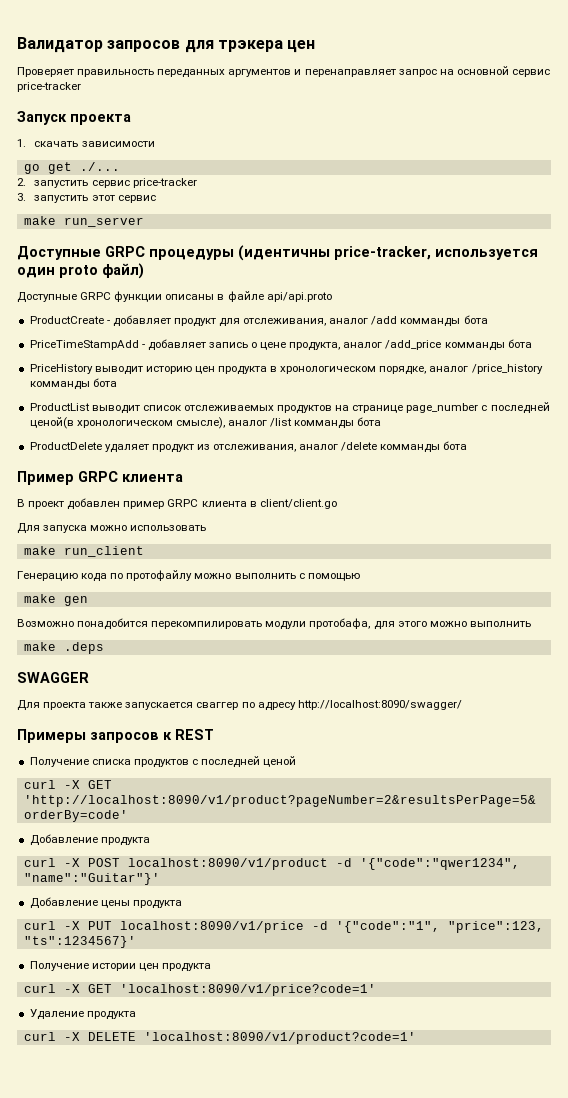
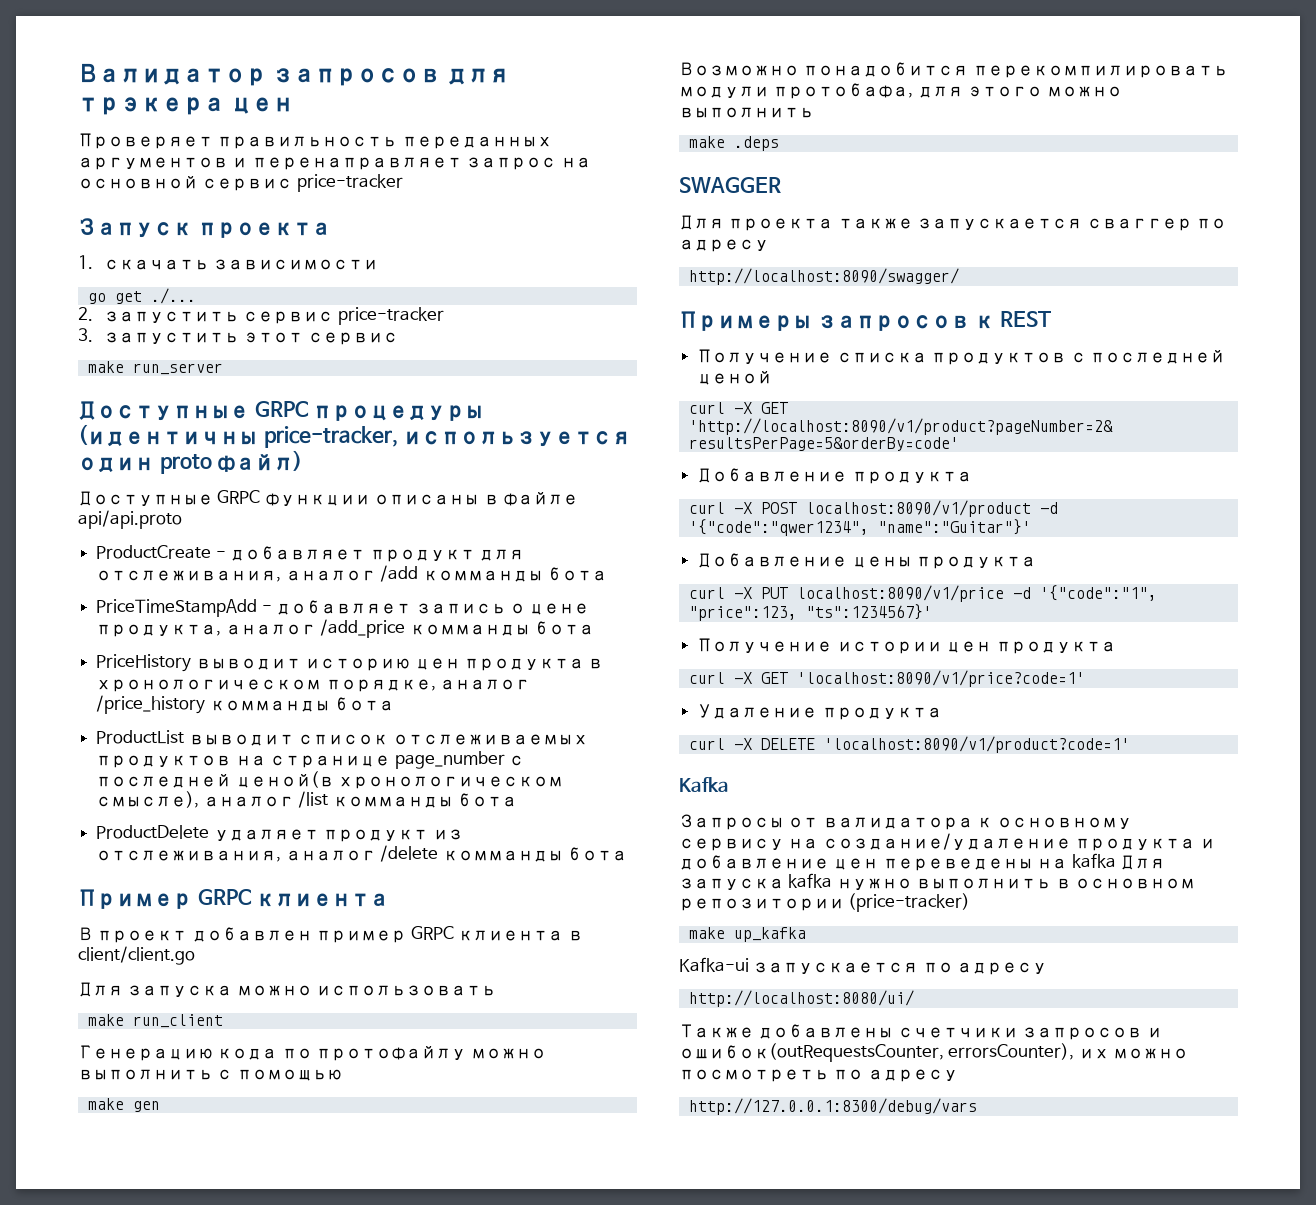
- Для проекта также запускается сваггер по адресу http://localhost:8090/swagger/
+ Для проекта также запускается сваггер по адресу
+ http://localhost:8090/swagger/
+ Kafka
+ Запросы от валидатора к основному сервису на создание/удаление продукта и добавление цен переведены на kafka Для запуска kafka нужно выполнить в основном репозитории (price-tracker)
+ make up_kafka
+ Kafka-ui запускается по адресу
+ http://localhost:8080/ui/
+ Также добавлены счетчики запросов и ошибок(outRequestsCounter, errorsCounter), их можно посмотреть по адресу
+ http://127.0.0.1:8300/debug/vars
+---+
*EXERCISE REQUIREMENTS:* Only the lines from the one holding "основном репозитории (price-tracker)" through the end of the listing should be given again, exactly and with both ends included.

*FINAL ANSWER:*
+ Запросы от валидатора к основному сервису на создание/удаление продукта и добавление цен переведены на kafka Для запуска kafka нужно выполнить в основном репозитории (price-tracker)
+ make up_kafka
+ Kafka-ui запускается по адресу
+ http://localhost:8080/ui/
+ Также добавлены счетчики запросов и ошибок(outRequestsCounter, errorsCounter), их можно посмотреть по адресу
+ http://127.0.0.1:8300/debug/vars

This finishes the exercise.